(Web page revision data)
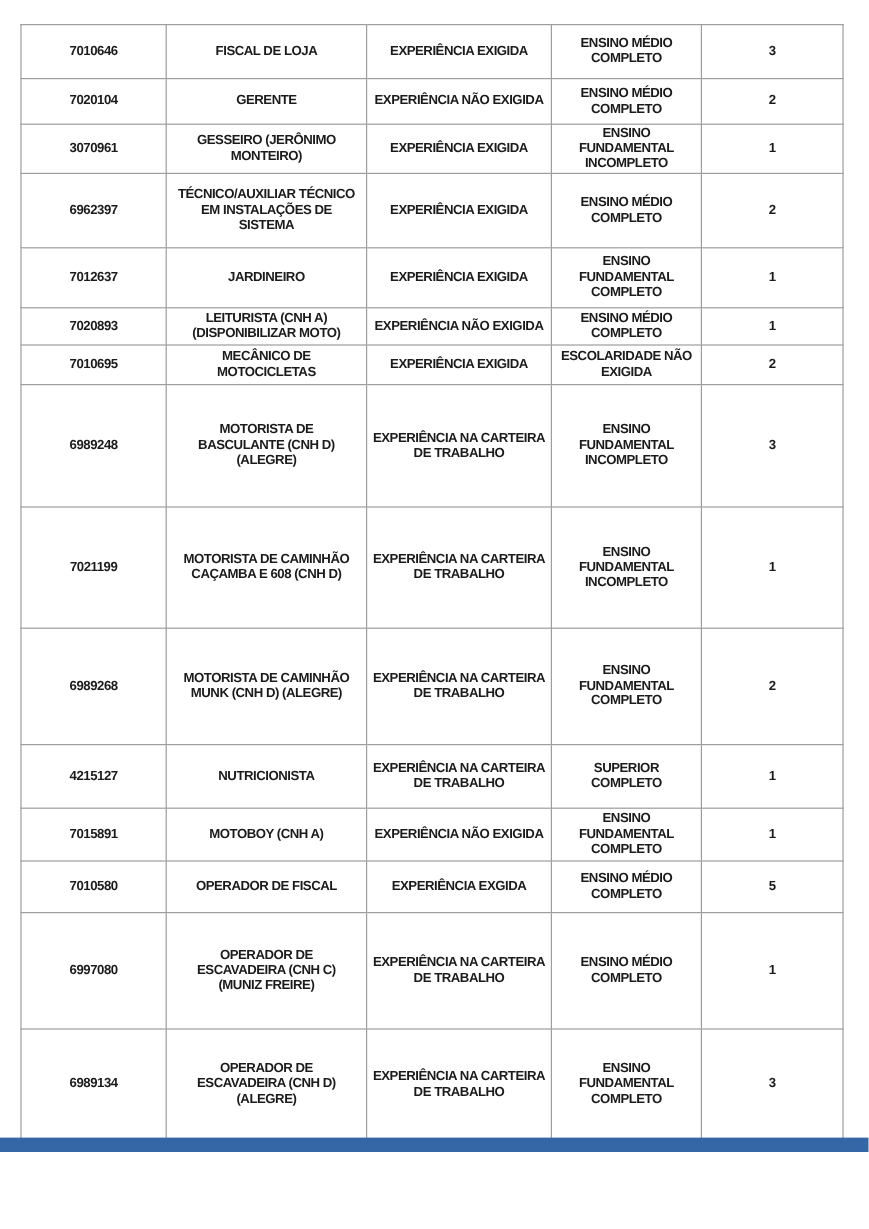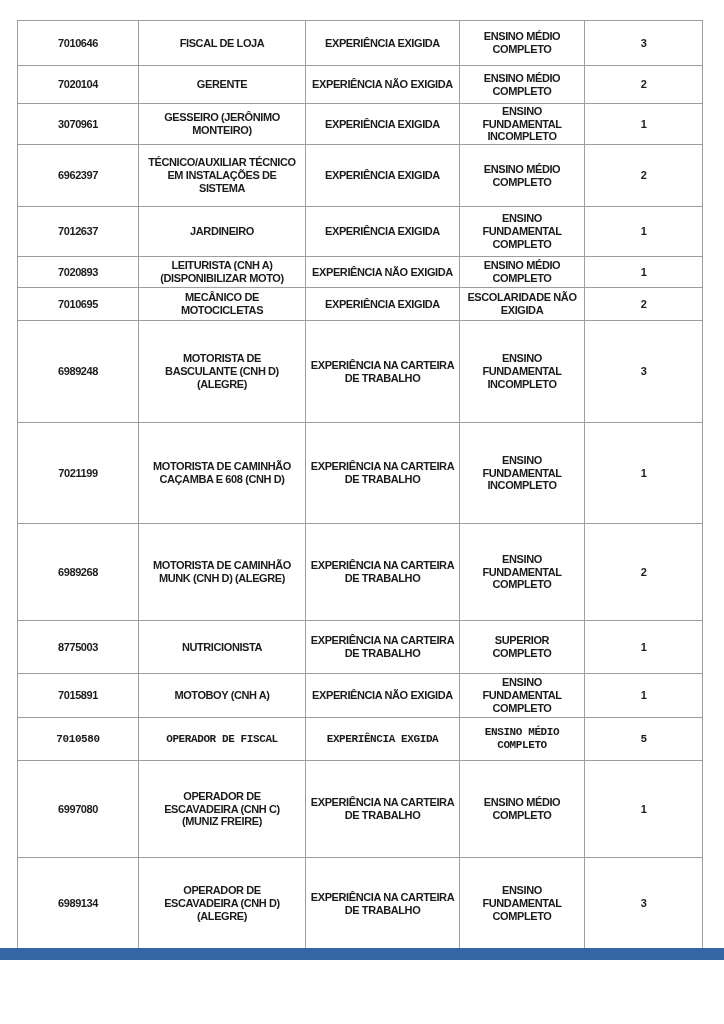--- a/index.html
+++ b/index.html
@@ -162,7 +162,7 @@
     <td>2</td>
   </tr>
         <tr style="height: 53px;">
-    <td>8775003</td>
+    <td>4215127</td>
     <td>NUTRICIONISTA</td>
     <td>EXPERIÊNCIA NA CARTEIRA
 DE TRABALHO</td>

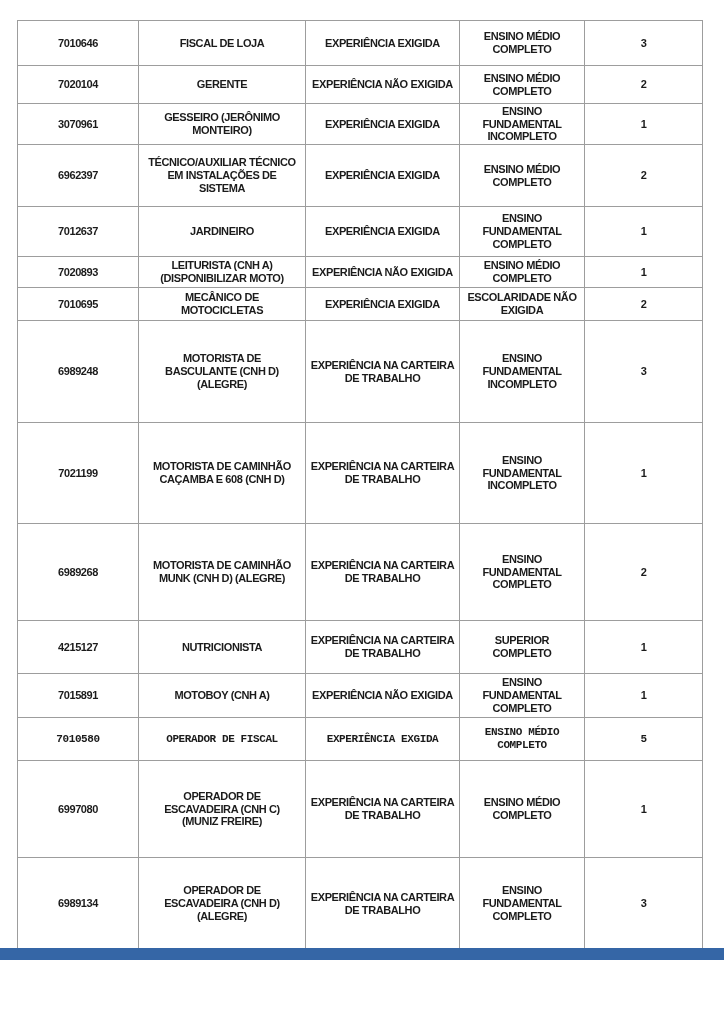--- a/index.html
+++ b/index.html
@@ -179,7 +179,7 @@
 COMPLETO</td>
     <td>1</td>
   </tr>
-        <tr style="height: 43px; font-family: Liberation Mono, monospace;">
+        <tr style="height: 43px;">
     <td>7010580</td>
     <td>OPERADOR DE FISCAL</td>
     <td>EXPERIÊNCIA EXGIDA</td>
--
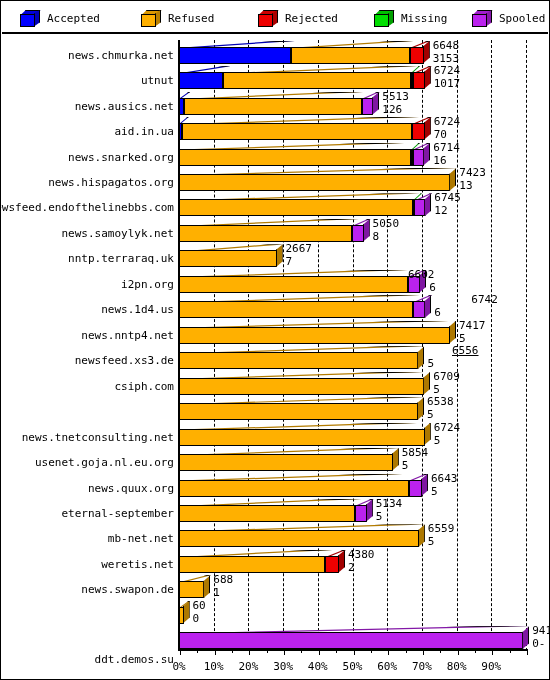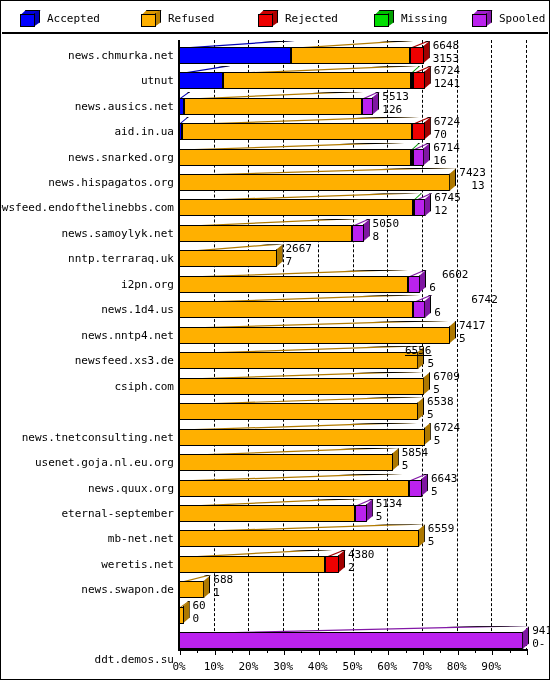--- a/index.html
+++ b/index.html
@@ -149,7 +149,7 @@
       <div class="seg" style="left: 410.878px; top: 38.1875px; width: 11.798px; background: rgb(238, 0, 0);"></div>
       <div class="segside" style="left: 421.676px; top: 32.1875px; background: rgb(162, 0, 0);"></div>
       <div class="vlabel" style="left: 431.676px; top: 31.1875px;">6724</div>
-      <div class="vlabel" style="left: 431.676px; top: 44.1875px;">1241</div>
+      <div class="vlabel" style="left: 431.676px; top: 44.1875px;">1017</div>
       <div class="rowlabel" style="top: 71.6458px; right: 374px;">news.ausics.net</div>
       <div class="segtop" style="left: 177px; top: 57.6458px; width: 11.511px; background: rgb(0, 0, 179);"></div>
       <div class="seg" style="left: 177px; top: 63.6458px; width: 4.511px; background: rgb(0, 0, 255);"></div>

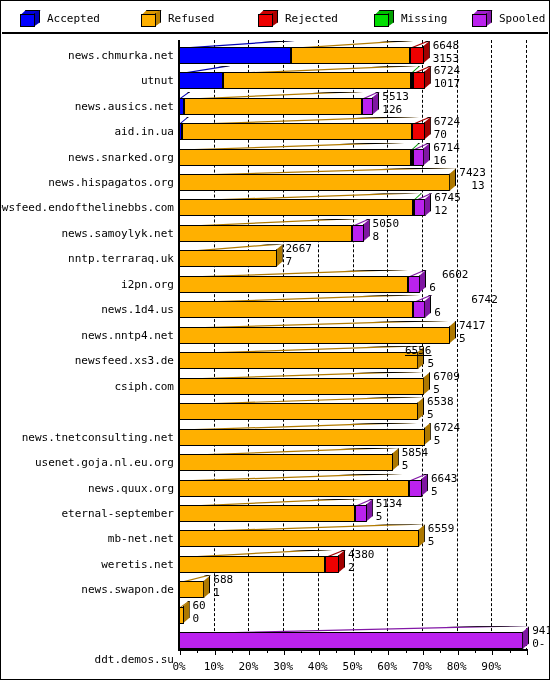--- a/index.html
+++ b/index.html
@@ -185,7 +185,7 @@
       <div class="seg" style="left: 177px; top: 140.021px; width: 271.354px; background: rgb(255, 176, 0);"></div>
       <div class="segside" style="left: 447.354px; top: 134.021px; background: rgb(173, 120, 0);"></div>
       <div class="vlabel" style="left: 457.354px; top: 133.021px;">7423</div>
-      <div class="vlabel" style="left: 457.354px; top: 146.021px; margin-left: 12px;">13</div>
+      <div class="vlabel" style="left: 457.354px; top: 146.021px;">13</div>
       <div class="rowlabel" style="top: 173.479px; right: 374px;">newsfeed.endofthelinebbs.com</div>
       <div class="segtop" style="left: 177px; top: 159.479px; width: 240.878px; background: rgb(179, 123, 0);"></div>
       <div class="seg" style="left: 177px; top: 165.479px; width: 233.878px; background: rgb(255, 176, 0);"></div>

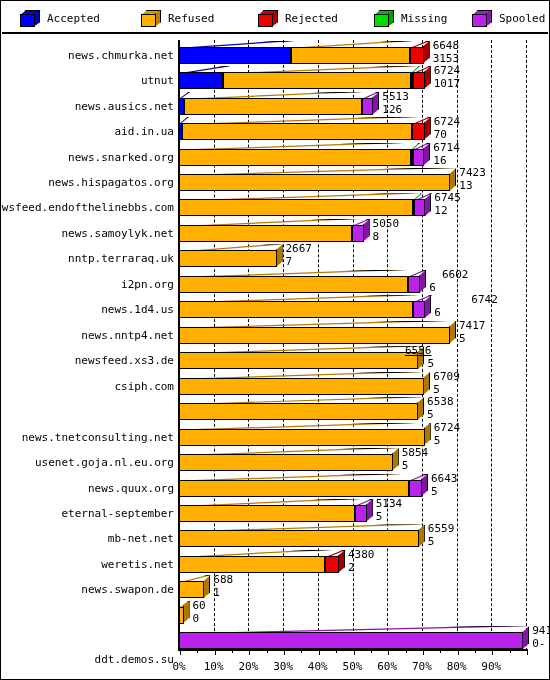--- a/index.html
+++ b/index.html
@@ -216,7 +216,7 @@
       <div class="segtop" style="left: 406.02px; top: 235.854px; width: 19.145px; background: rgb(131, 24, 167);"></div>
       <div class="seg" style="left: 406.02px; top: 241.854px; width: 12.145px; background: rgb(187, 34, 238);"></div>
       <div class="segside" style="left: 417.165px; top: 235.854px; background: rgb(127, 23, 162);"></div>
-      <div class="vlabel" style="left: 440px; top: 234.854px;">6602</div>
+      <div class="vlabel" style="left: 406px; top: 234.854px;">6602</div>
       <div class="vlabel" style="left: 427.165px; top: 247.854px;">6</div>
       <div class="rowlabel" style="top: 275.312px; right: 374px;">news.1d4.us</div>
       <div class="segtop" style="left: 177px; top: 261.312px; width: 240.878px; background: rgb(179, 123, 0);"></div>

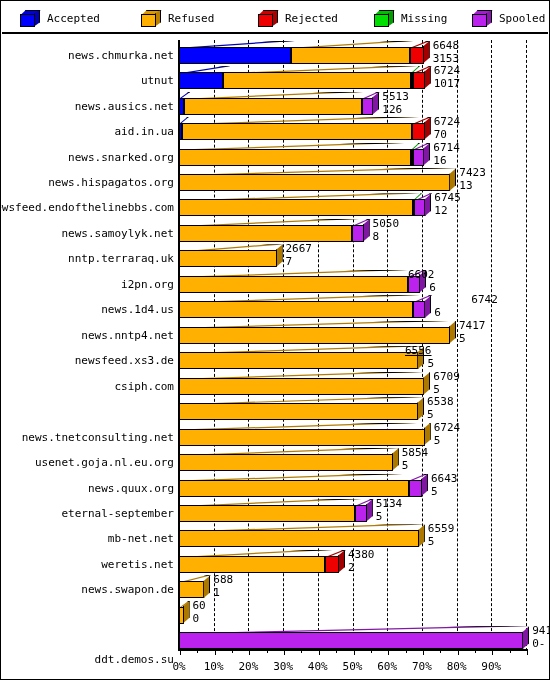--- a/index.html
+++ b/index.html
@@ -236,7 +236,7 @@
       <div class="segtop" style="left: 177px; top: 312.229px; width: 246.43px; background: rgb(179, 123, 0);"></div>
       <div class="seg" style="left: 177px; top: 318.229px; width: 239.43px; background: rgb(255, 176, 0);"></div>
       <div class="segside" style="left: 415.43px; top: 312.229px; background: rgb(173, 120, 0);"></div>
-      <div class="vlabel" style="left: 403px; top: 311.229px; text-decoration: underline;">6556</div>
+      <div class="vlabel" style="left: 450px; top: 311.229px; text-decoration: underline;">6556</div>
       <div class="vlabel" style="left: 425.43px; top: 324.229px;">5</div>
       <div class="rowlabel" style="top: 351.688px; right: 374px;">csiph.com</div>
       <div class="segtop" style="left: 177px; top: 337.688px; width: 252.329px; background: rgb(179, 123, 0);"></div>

▶ Your assignment: Look above for the line containing "177px; top: 57.6458px;", then write out every line from there down to the line containing "-185,7 +185,7 @@", that line included, with no pictures.

▶ The answer:
       <div class="segtop" style="left: 177px; top: 57.6458px; width: 11.511px; background: rgb(0, 0, 179);"></div>
       <div class="seg" style="left: 177px; top: 63.6458px; width: 4.511px; background: rgb(0, 0, 255);"></div>

--- a/index.html
+++ b/index.html
@@ -185,7 +185,7 @@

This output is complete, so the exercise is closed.